• **TASK ITEM**
Copy the data exactly.

--- PROVIDED DATA Enclosed Below ---

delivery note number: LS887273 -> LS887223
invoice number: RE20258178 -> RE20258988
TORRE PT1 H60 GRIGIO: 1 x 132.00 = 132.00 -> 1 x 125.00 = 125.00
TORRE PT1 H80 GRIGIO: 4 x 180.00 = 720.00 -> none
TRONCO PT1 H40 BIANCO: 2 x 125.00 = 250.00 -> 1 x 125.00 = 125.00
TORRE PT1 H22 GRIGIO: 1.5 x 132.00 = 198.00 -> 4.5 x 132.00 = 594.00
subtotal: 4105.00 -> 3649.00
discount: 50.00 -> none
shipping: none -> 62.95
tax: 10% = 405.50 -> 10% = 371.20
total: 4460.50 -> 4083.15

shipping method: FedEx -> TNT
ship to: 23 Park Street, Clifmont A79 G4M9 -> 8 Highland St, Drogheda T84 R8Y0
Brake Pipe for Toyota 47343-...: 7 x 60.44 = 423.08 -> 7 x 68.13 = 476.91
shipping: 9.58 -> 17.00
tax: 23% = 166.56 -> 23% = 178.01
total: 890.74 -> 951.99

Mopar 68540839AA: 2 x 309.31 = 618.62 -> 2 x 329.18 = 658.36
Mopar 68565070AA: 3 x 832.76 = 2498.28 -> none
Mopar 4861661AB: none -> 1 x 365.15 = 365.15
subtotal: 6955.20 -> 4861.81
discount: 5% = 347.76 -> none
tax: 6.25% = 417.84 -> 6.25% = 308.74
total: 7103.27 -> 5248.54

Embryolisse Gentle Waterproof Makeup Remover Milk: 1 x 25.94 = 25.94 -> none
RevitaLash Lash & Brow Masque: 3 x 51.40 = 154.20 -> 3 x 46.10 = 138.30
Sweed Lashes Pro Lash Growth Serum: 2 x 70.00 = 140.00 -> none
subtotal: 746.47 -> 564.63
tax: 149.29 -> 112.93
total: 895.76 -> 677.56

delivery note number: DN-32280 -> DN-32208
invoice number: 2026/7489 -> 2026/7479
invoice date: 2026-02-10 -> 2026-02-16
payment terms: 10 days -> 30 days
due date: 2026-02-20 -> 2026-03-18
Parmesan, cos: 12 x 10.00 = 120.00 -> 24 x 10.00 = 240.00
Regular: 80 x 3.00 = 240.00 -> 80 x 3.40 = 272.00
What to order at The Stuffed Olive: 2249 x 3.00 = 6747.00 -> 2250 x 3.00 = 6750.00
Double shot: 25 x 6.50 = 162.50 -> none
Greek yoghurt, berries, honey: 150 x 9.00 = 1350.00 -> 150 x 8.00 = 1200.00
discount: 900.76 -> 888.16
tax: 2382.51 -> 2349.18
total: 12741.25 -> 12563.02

--- End of Enclosed PROVIDED DATA ---

• **WRITTEN RESPONSE**
delivery note number: LS887273 -> LS887223
invoice number: RE20258178 -> RE20258988
TORRE PT1 H60 GRIGIO: 1 x 132.00 = 132.00 -> 1 x 125.00 = 125.00
TORRE PT1 H80 GRIGIO: 4 x 180.00 = 720.00 -> none
TRONCO PT1 H40 BIANCO: 2 x 125.00 = 250.00 -> 1 x 125.00 = 125.00
TORRE PT1 H22 GRIGIO: 1.5 x 132.00 = 198.00 -> 4.5 x 132.00 = 594.00
subtotal: 4105.00 -> 3649.00
discount: 50.00 -> none
shipping: none -> 62.95
tax: 10% = 405.50 -> 10% = 371.20
total: 4460.50 -> 4083.15

shipping method: FedEx -> TNT
ship to: 23 Park Street, Clifmont A79 G4M9 -> 8 Highland St, Drogheda T84 R8Y0
Brake Pipe for Toyota 47343-...: 7 x 60.44 = 423.08 -> 7 x 68.13 = 476.91
shipping: 9.58 -> 17.00
tax: 23% = 166.56 -> 23% = 178.01
total: 890.74 -> 951.99

Mopar 68540839AA: 2 x 309.31 = 618.62 -> 2 x 329.18 = 658.36
Mopar 68565070AA: 3 x 832.76 = 2498.28 -> none
Mopar 4861661AB: none -> 1 x 365.15 = 365.15
subtotal: 6955.20 -> 4861.81
discount: 5% = 347.76 -> none
tax: 6.25% = 417.84 -> 6.25% = 308.74
total: 7103.27 -> 5248.54

Embryolisse Gentle Waterproof Makeup Remover Milk: 1 x 25.94 = 25.94 -> none
RevitaLash Lash & Brow Masque: 3 x 51.40 = 154.20 -> 3 x 46.10 = 138.30
Sweed Lashes Pro Lash Growth Serum: 2 x 70.00 = 140.00 -> none
subtotal: 746.47 -> 564.63
tax: 149.29 -> 112.93
total: 895.76 -> 677.56

delivery note number: DN-32280 -> DN-32208
invoice number: 2026/7489 -> 2026/7479
invoice date: 2026-02-10 -> 2026-02-16
payment terms: 10 days -> 30 days
due date: 2026-02-20 -> 2026-03-18
Parmesan, cos: 12 x 10.00 = 120.00 -> 24 x 10.00 = 240.00
Regular: 80 x 3.00 = 240.00 -> 80 x 3.40 = 272.00
What to order at The Stuffed Olive: 2249 x 3.00 = 6747.00 -> 2250 x 3.00 = 6750.00
Double shot: 25 x 6.50 = 162.50 -> none
Greek yoghurt, berries, honey: 150 x 9.00 = 1350.00 -> 150 x 8.00 = 1200.00
discount: 900.76 -> 888.16
tax: 2382.51 -> 2349.18
total: 12741.25 -> 12563.02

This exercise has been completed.